### WHAT IS EXPECTED
Go through the records and extract every line with the word "Fahrenheit".

● ● ● ● ● ● ●

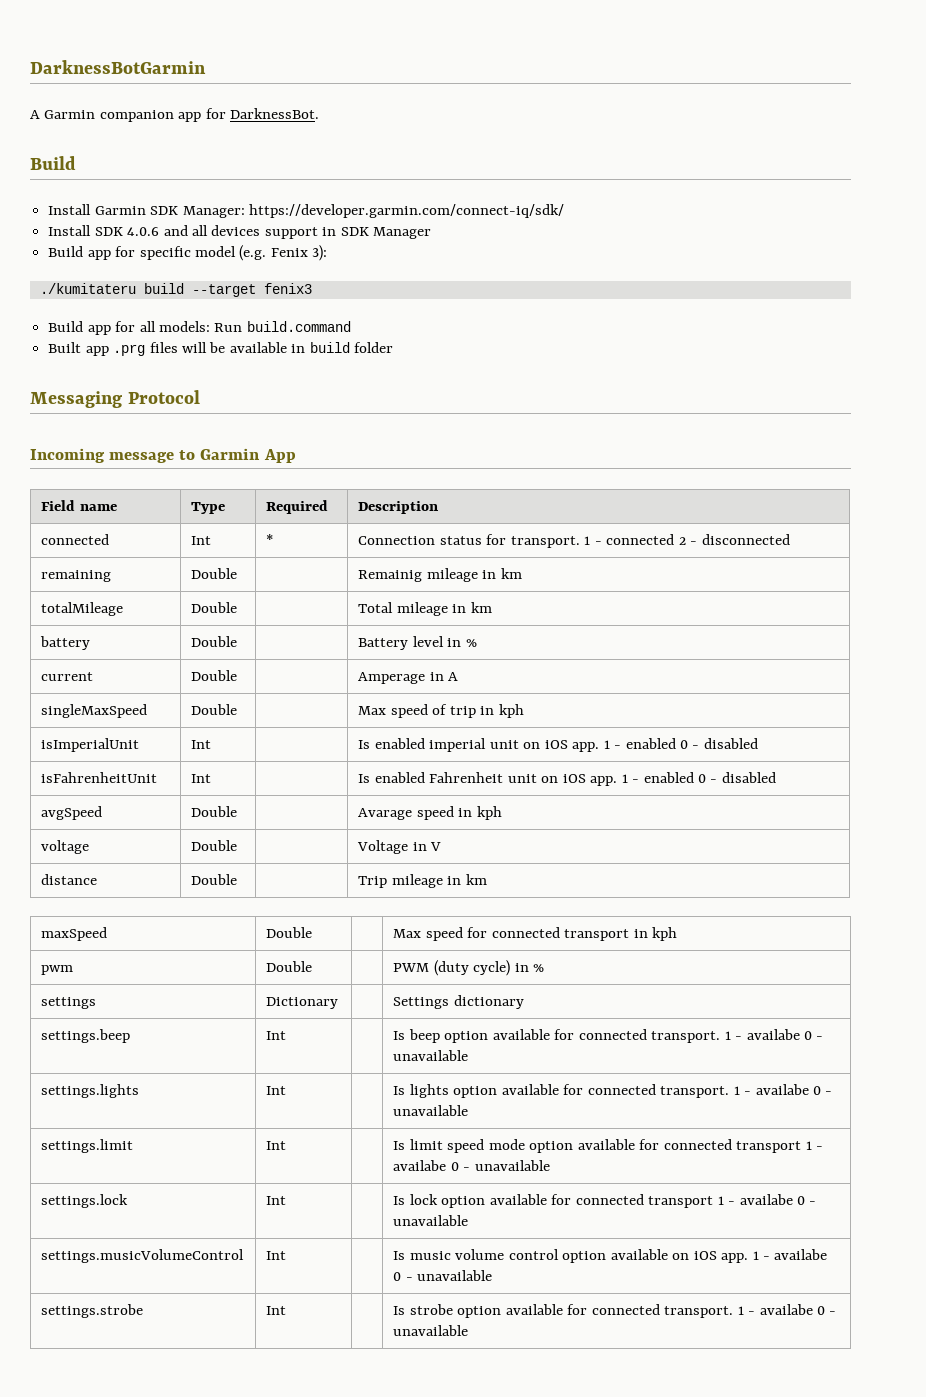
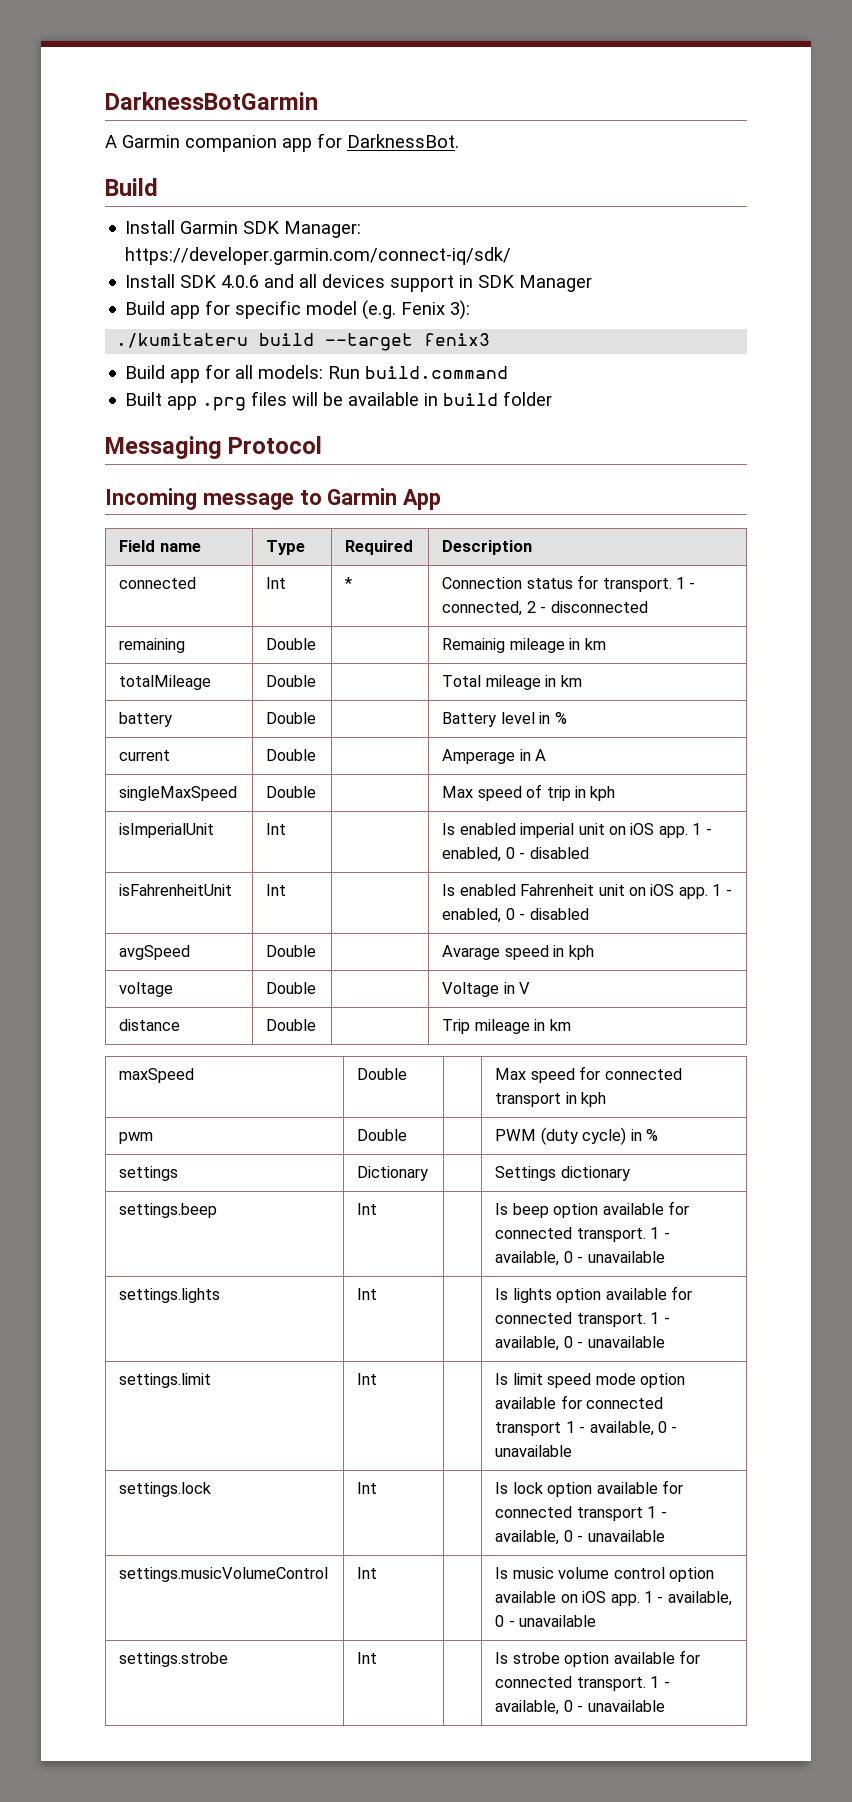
- connected | Int | * | Connection status for transport. 1 - connected 2 - disconnected
+ connected | Int | * | Connection status for transport. 1 - connected, 2 - disconnected
- isImperialUnit | Int | | Is enabled imperial unit on iOS app. 1 - enabled 0 - disabled
+ isImperialUnit | Int | | Is enabled imperial unit on iOS app. 1 - enabled, 0 - disabled
- isFahrenheitUnit | Int | | Is enabled Fahrenheit unit on iOS app. 1 - enabled 0 - disabled
+ isFahrenheitUnit | Int | | Is enabled Fahrenheit unit on iOS app. 1 - enabled, 0 - disabled
- settings.beep | Int | | Is beep option available for connected transport. 1 - availabe 0 - unavailable
+ settings.beep | Int | | Is beep option available for connected transport. 1 - available, 0 - unavailable
- settings.lights | Int | | Is lights option available for connected transport. 1 - availabe 0 - unavailable
+ settings.lights | Int | | Is lights option available for connected transport. 1 - available, 0 - unavailable
- settings.limit | Int | | Is limit speed mode option available for connected transport 1 - availabe 0 - unavailable
+ settings.limit | Int | | Is limit speed mode option available for connected transport 1 - available, 0 - unavailable
- settings.lock | Int | | Is lock option available for connected transport 1 - availabe 0 - unavailable
+ settings.lock | Int | | Is lock option available for connected transport 1 - available, 0 - unavailable
- settings.musicVolumeControl | Int | | Is music volume control option available on iOS app. 1 - availabe 0 - unavailable
+ settings.musicVolumeControl | Int | | Is music volume control option available on iOS app. 1 - available, 0 - unavailable
- settings.strobe | Int | | Is strobe option available for connected transport. 1 - availabe 0 - unavailable
+ settings.strobe | Int | | Is strobe option available for connected transport. 1 - available, 0 - unavailable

● ● ● ● ● ● ●

### EXERCISE RESULT
- isFahrenheitUnit | Int | | Is enabled Fahrenheit unit on iOS app. 1 - enabled 0 - disabled
+ isFahrenheitUnit | Int | | Is enabled Fahrenheit unit on iOS app. 1 - enabled, 0 - disabled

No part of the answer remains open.